▶ [Required action] Give all of the data below again exactly, and drop the images.

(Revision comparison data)

-----

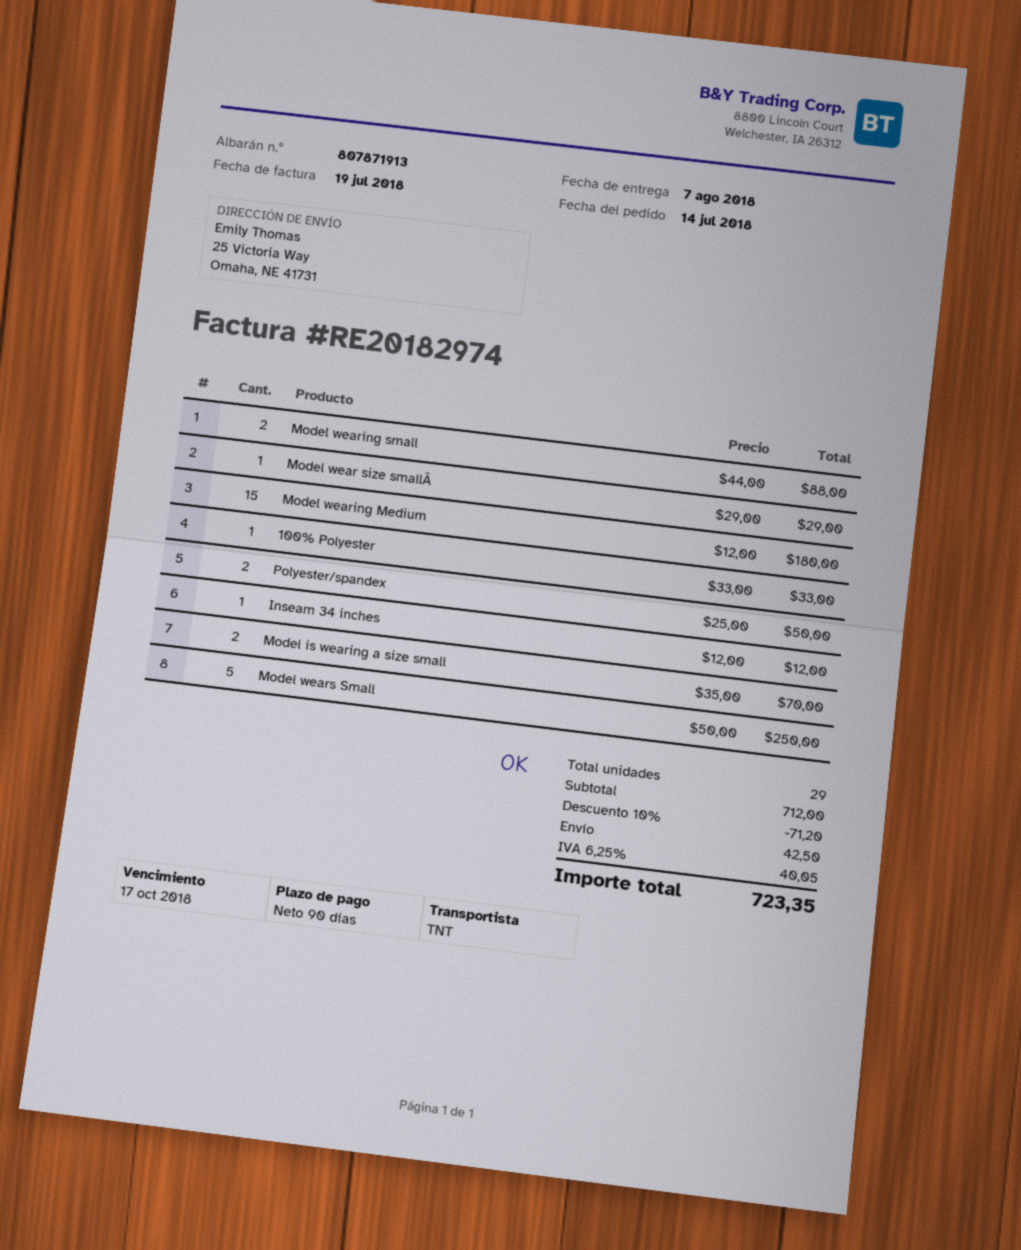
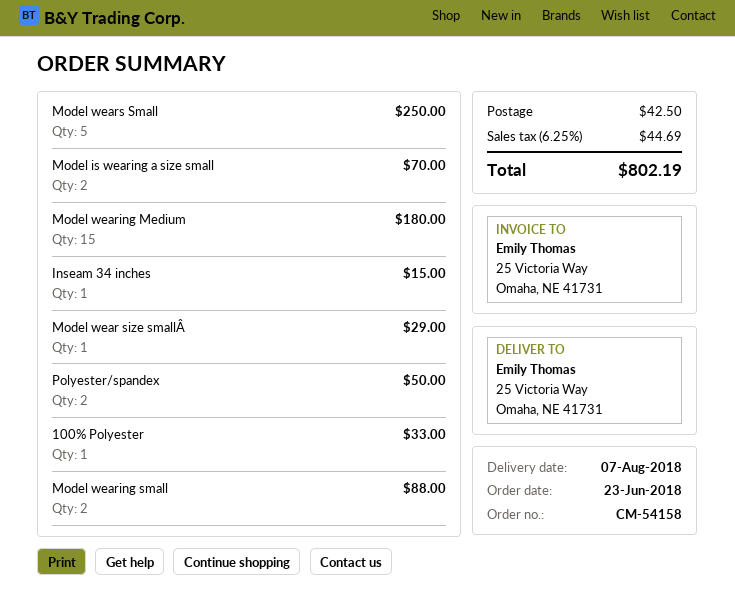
order date: 2018-07-14 -> 2018-06-23
Inseam 34 inches: 1 for 12.00 -> 1 for 15.00
discount: 10% = 71.20 -> none
tax: 6.25% = 40.05 -> 6.25% = 44.69
total: 723.35 -> 802.19

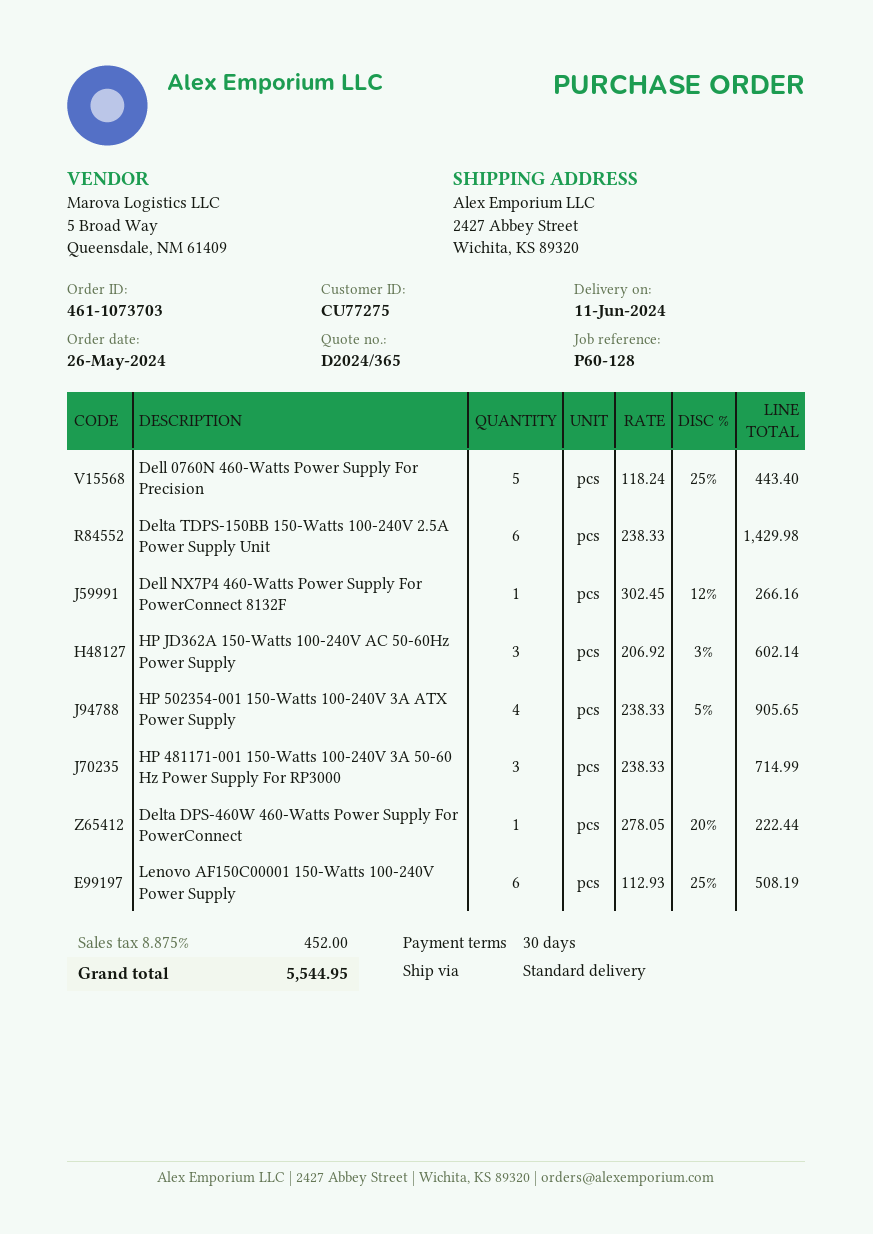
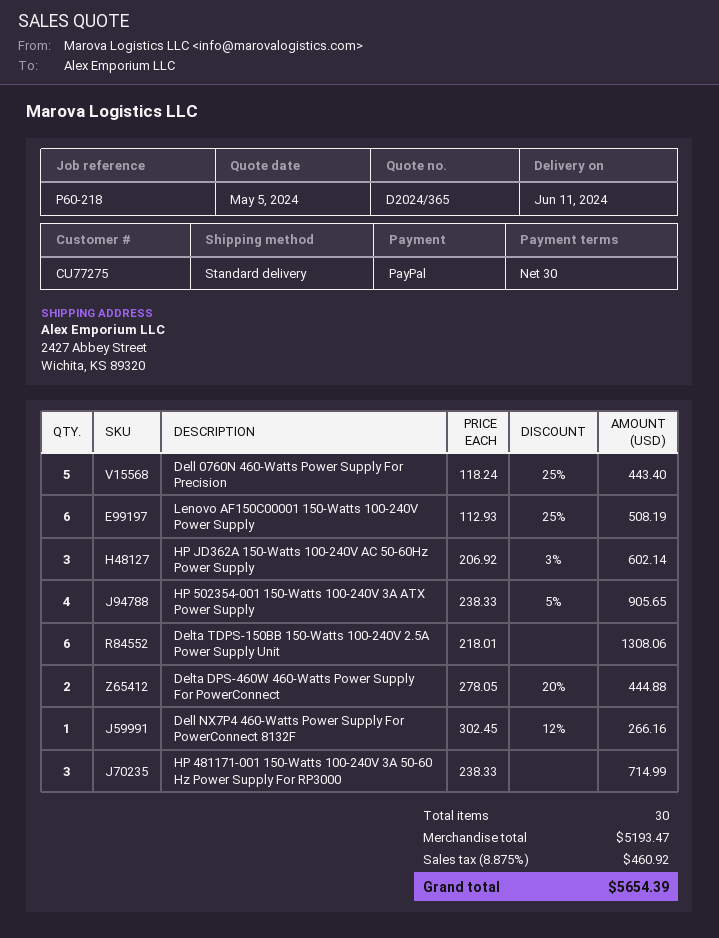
reference: P60-128 -> P60-218
Delta TDPS-150BB 150-Watts 100-240V 2.5A Power Supply Unit: 6 x 238.33 = 1429.98 -> 6 x 218.01 = 1308.06
Delta DPS-460W 460-Watts Power Supply For PowerConnect: 1 x 278.05 - 20% = 222.44 -> 2 x 278.05 - 20% = 444.88
tax: 8.875% = 452.00 -> 8.875% = 460.92
total: 5544.95 -> 5654.39

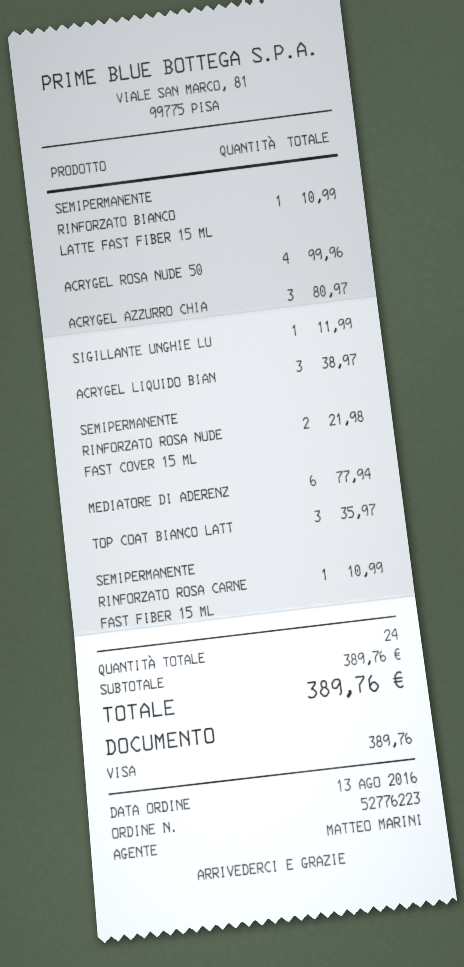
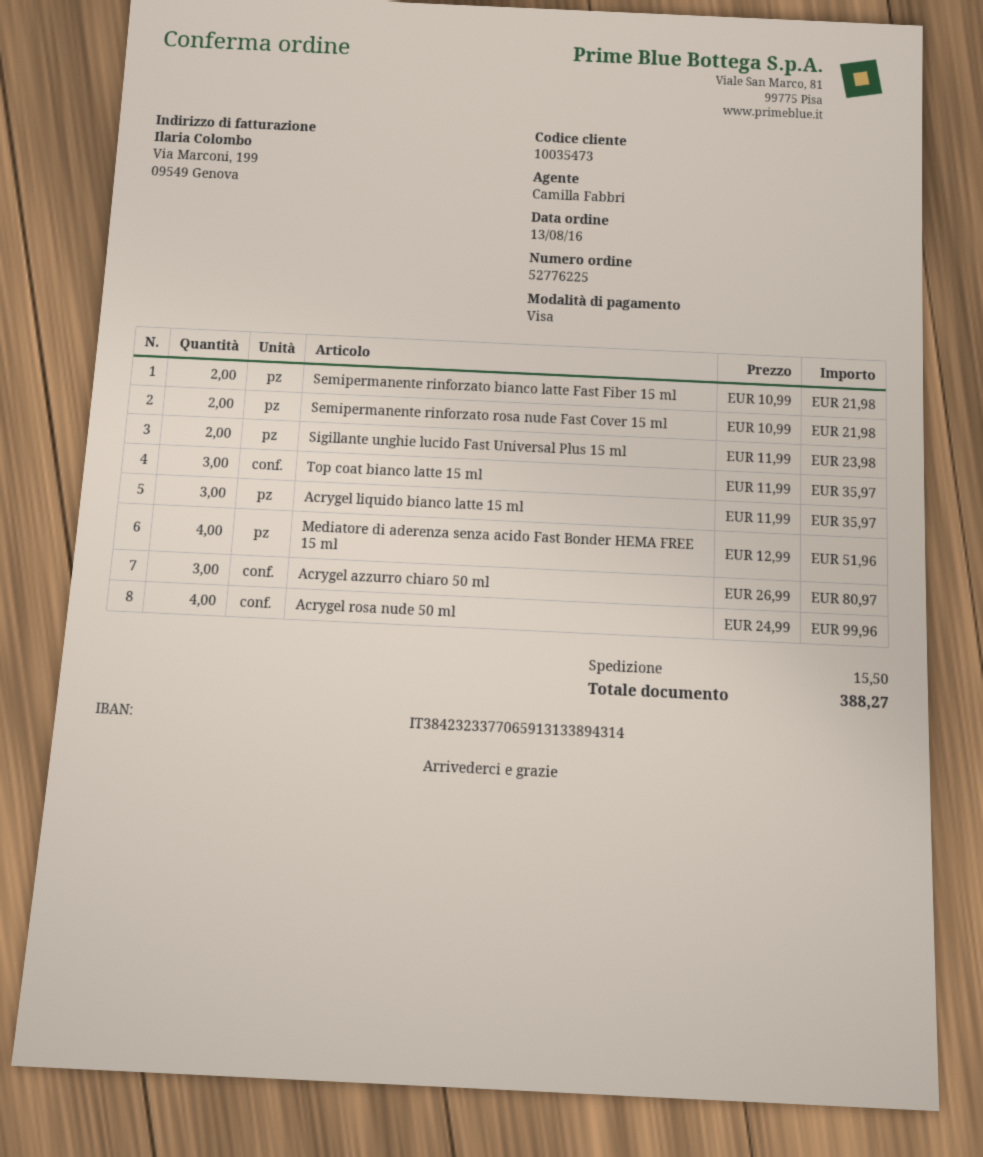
order number: 52776223 -> 52776225
sales rep: MATTEO MARINI -> Camilla Fabbri
SEMIPERMANENTE RINFORZATO BIANCO LATTE FAST FIBER 15 ML: 1 for 10.99 -> 2 for 21.98
SIGILLANTE UNGHIE LU: 1 for 11.99 -> 2 for 23.98
ACRYGEL LIQUIDO BIAN: 3 for 38.97 -> 3 for 35.97
MEDIATORE DI ADERENZ: 6 for 77.94 -> 4 for 51.96
SEMIPERMANENTE RINFORZATO ROSA CARNE FAST FIBER 15 ML: 1 for 10.99 -> none
shipping: none -> 15.50
total: 389.76 -> 388.27

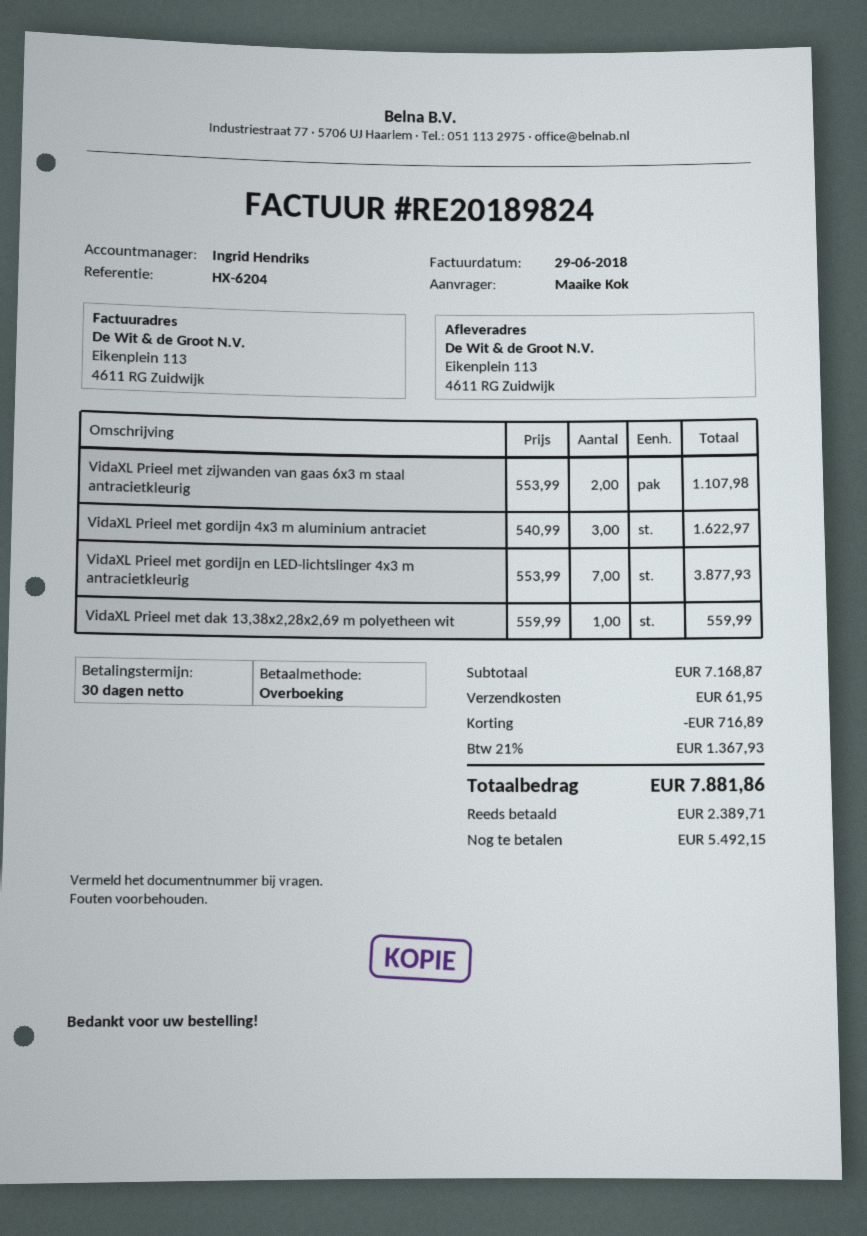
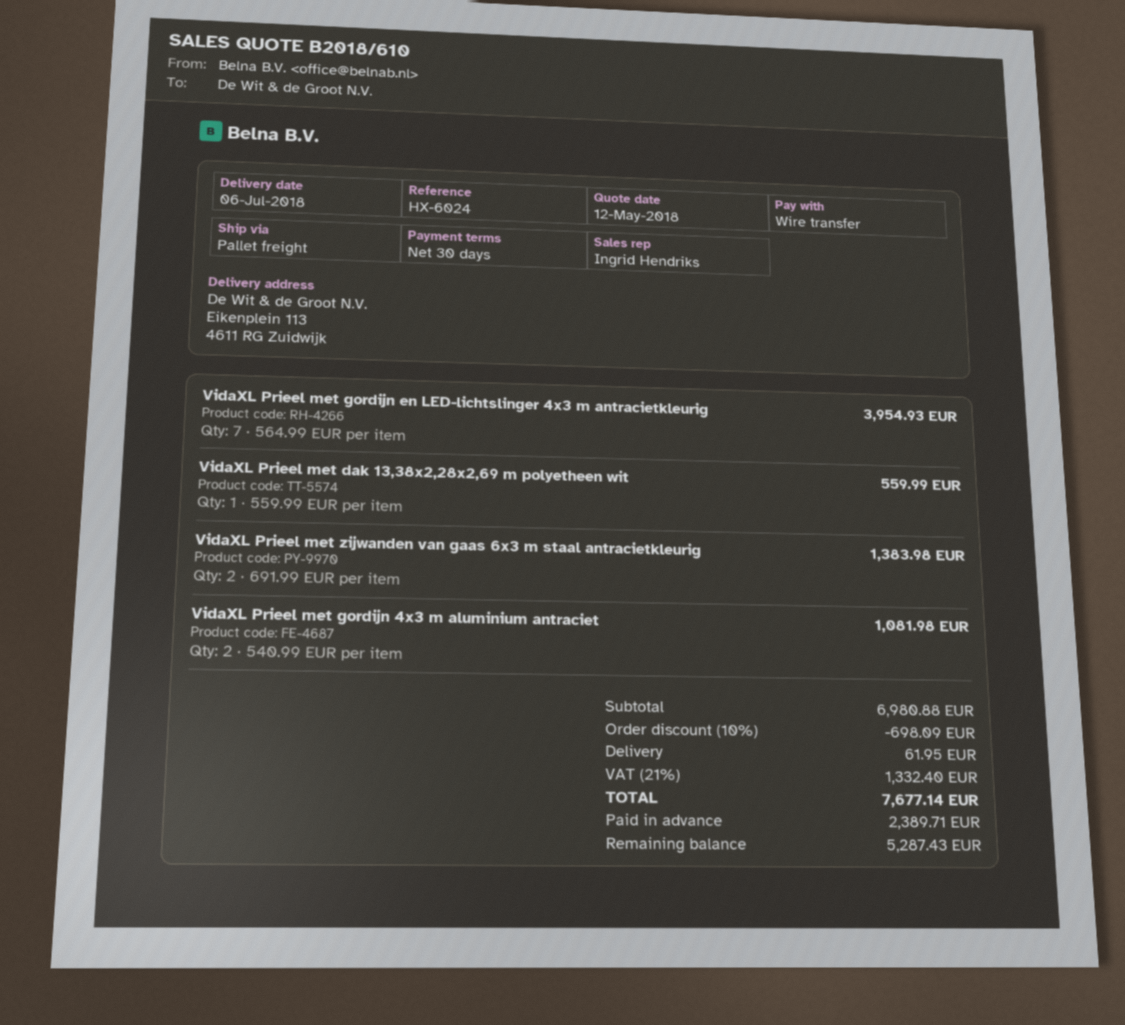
reference: HX-6204 -> HX-6024
VidaXL Prieel met zijwanden van gaas 6x3 m staal antracietkleurig: 2 x 553.99 = 1107.98 -> 2 x 691.99 = 1383.98
VidaXL Prieel met gordijn 4x3 m aluminium antraciet: 3 x 540.99 = 1622.97 -> 2 x 540.99 = 1081.98
VidaXL Prieel met gordijn en LED-lichtslinger 4x3 m antracietkleurig: 7 x 553.99 = 3877.93 -> 7 x 564.99 = 3954.93
subtotal: 7168.87 -> 6980.88
discount: 716.89 -> 698.09
tax: 21% = 1367.93 -> 21% = 1332.40
total: 7881.86 -> 7677.14
balance: 5492.15 -> 5287.43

-----

▶ [Response for this exercise]
order date: 2018-07-14 -> 2018-06-23
Inseam 34 inches: 1 for 12.00 -> 1 for 15.00
discount: 10% = 71.20 -> none
tax: 6.25% = 40.05 -> 6.25% = 44.69
total: 723.35 -> 802.19

reference: P60-128 -> P60-218
Delta TDPS-150BB 150-Watts 100-240V 2.5A Power Supply Unit: 6 x 238.33 = 1429.98 -> 6 x 218.01 = 1308.06
Delta DPS-460W 460-Watts Power Supply For PowerConnect: 1 x 278.05 - 20% = 222.44 -> 2 x 278.05 - 20% = 444.88
tax: 8.875% = 452.00 -> 8.875% = 460.92
total: 5544.95 -> 5654.39

order number: 52776223 -> 52776225
sales rep: MATTEO MARINI -> Camilla Fabbri
SEMIPERMANENTE RINFORZATO BIANCO LATTE FAST FIBER 15 ML: 1 for 10.99 -> 2 for 21.98
SIGILLANTE UNGHIE LU: 1 for 11.99 -> 2 for 23.98
ACRYGEL LIQUIDO BIAN: 3 for 38.97 -> 3 for 35.97
MEDIATORE DI ADERENZ: 6 for 77.94 -> 4 for 51.96
SEMIPERMANENTE RINFORZATO ROSA CARNE FAST FIBER 15 ML: 1 for 10.99 -> none
shipping: none -> 15.50
total: 389.76 -> 388.27

reference: HX-6204 -> HX-6024
VidaXL Prieel met zijwanden van gaas 6x3 m staal antracietkleurig: 2 x 553.99 = 1107.98 -> 2 x 691.99 = 1383.98
VidaXL Prieel met gordijn 4x3 m aluminium antraciet: 3 x 540.99 = 1622.97 -> 2 x 540.99 = 1081.98
VidaXL Prieel met gordijn en LED-lichtslinger 4x3 m antracietkleurig: 7 x 553.99 = 3877.93 -> 7 x 564.99 = 3954.93
subtotal: 7168.87 -> 6980.88
discount: 716.89 -> 698.09
tax: 21% = 1367.93 -> 21% = 1332.40
total: 7881.86 -> 7677.14
balance: 5492.15 -> 5287.43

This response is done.